Performance Summary for Fiscal Year Ended March 31, 2023
Sales and other operating revenues increased $275.0 million, or 16.8%, to $1,914.9 million for the year ended March 31, 2023 from $1,639.9 million for the year ended March 31, 2022. This increase was due to a 16.2% increase in average price per kilo driven by higher tobacco prices and a 1.8% increase in kilo volume primarily from Asia.

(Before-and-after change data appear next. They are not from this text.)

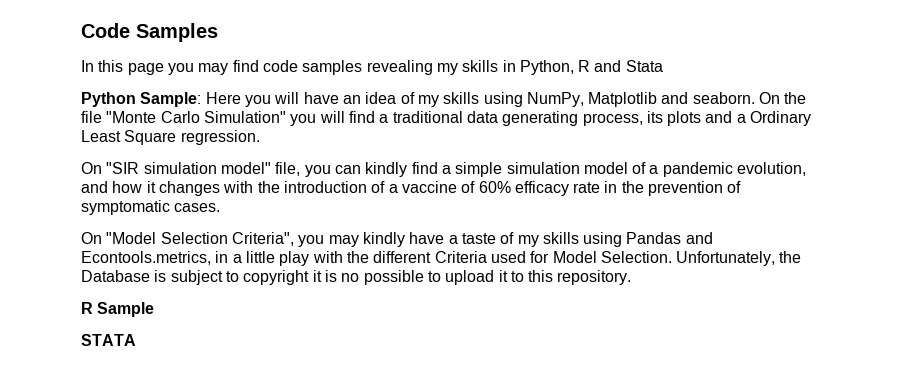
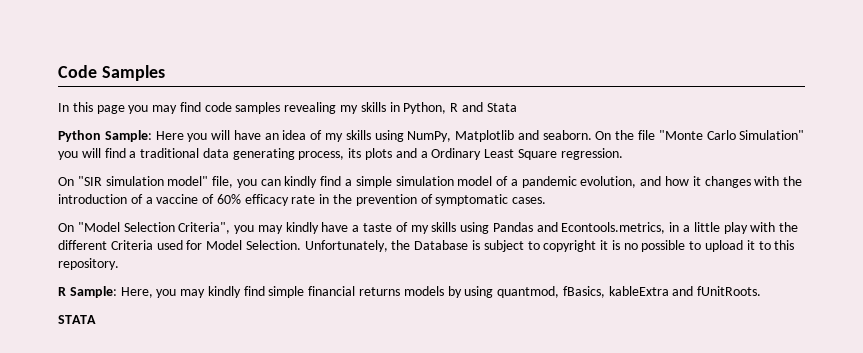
- R Sample
+ R Sample: Here, you may kindly find simple financial returns models by using quantmod, fBasics, kableExtra and fUnitRoots.

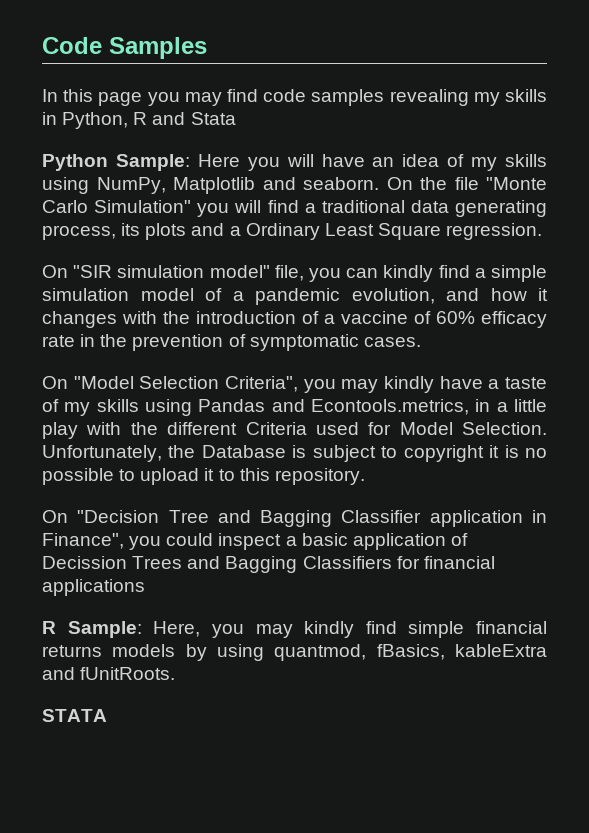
+ On "Decision Tree and Bagging Classifier application in Finance", you could inspect a basic application of Decission Trees and Bagging Classifiers for financial applications

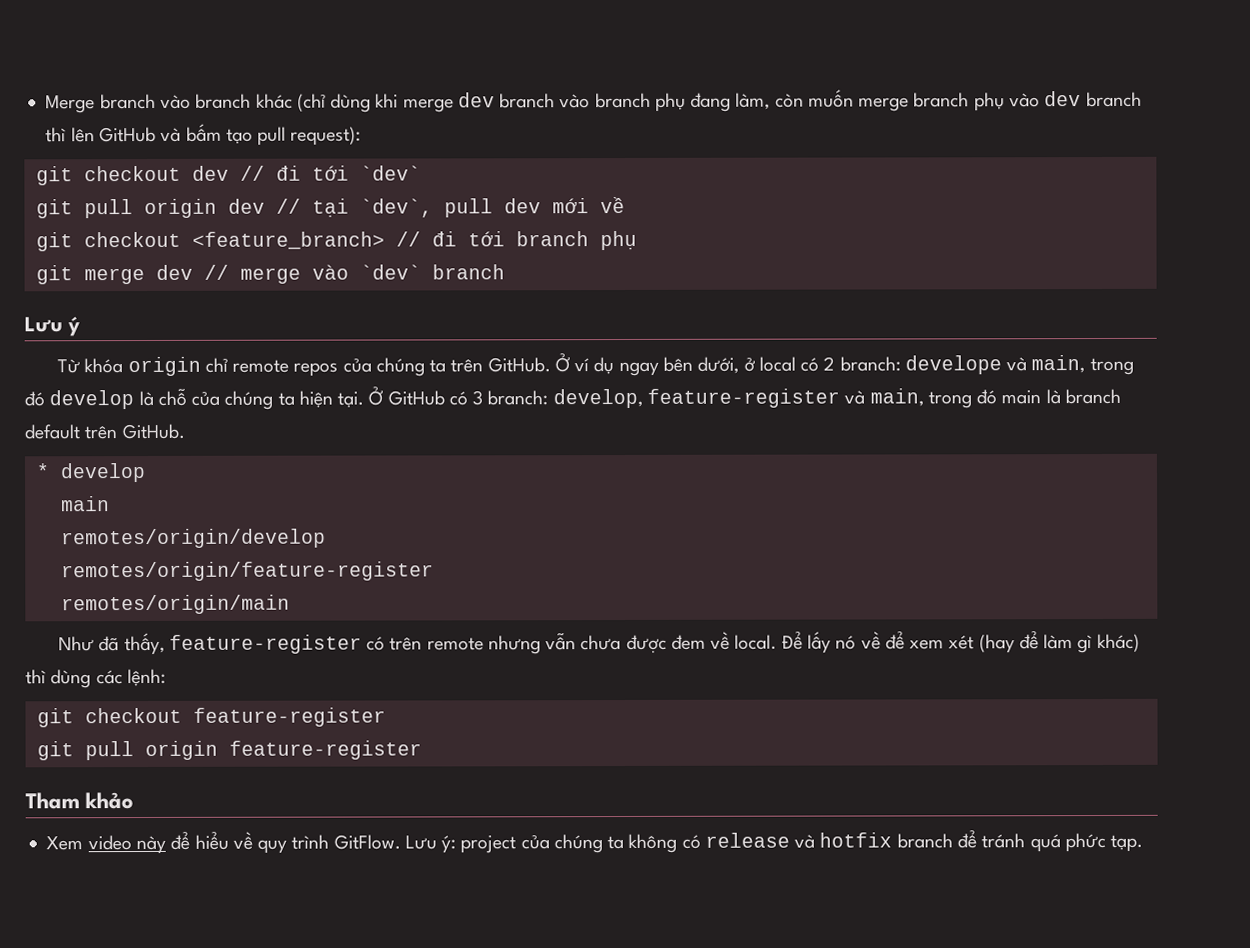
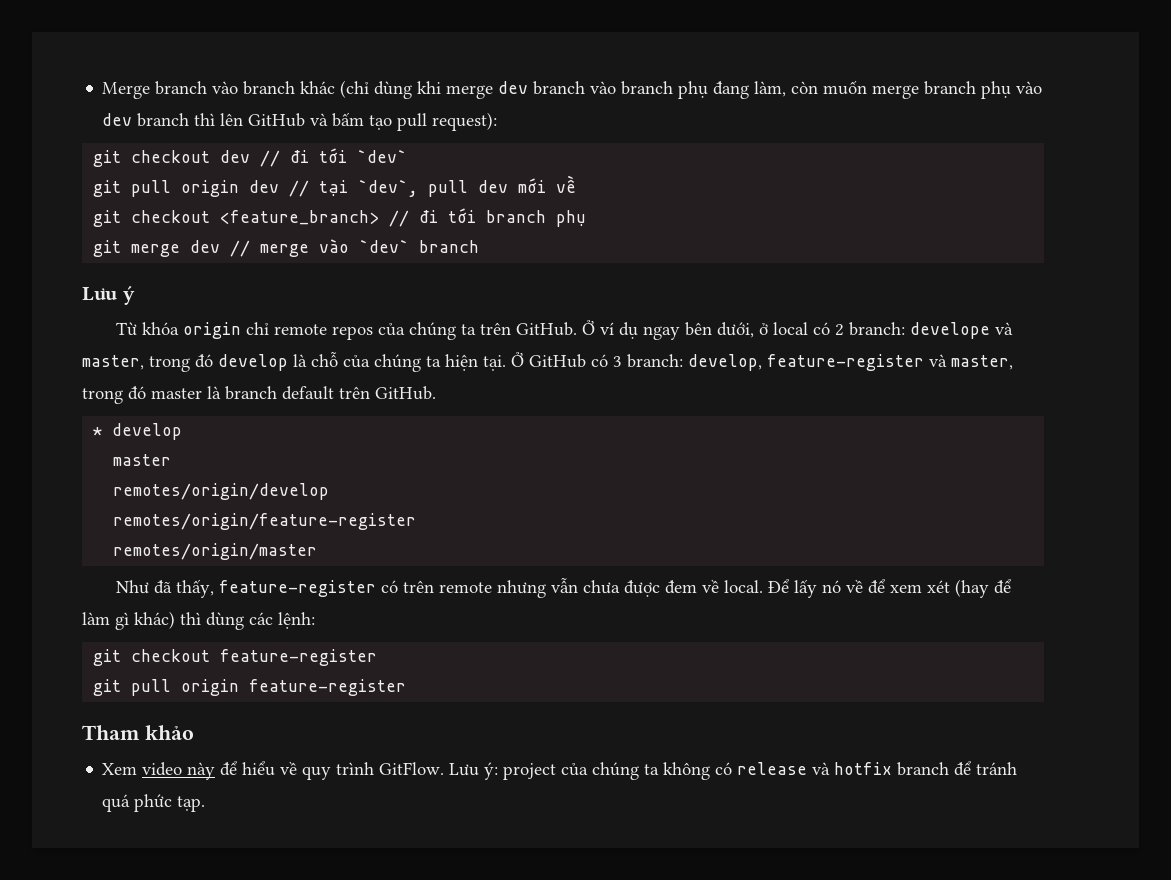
- Ở ví dụ ngay bên dưới, ở local có 2 branch: develope và main, trong đó develop là chỗ của chúng ta hiện tại.
+ Ở ví dụ ngay bên dưới, ở local có 2 branch: develope và master, trong đó develop là chỗ của chúng ta hiện tại.
- Ở GitHub có 3 branch: develop, feature-register và main, trong đó main là branch default trên GitHub.
+ Ở GitHub có 3 branch: develop, feature-register và master, trong đó master là branch default trên GitHub.
  * develop
- main
+ master
- remotes/origin/main
+ remotes/origin/master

Cost of goods and services sold increased $241.1 million, or 17.1%, to $1,653.9 million for the year ended March 31, 2023 from $1,412.8 million for the year ended March 31, 2022. This increase was driven by a 16.7% increase in average cost per kilo primarily due to undersupply conditions and inflation.

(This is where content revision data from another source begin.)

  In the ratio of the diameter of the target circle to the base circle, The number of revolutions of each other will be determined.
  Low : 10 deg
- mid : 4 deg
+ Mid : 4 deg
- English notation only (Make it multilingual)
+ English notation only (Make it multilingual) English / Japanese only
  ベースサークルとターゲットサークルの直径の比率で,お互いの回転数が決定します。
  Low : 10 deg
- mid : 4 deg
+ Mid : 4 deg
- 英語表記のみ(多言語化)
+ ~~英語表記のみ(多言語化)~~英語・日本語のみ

Gross profit as a percent of sales decreased to 13.6% for the year ended March 31, 2023 from 13.8% for the year ended March 31, 2022. Average gross profit per kilo increased 13.0% primarily due to product mix in Asia and customer mix in North America.

Selling, general, and administrative expenses increased $9.5 million, or 6.7%, to $151.5 million for the year ended March 31, 2023 from $142.0 million for the year ended March 31, 2022. This increase was primarily due to increased accrued bonus compensation, costs incurred in conjunction with the debt exchange transactions, the normalization of travel expenses post-COVID, and rising healthcare costs. These increases were partially offset by lower legal and professional service fees driven by strategic cost cutting initiatives.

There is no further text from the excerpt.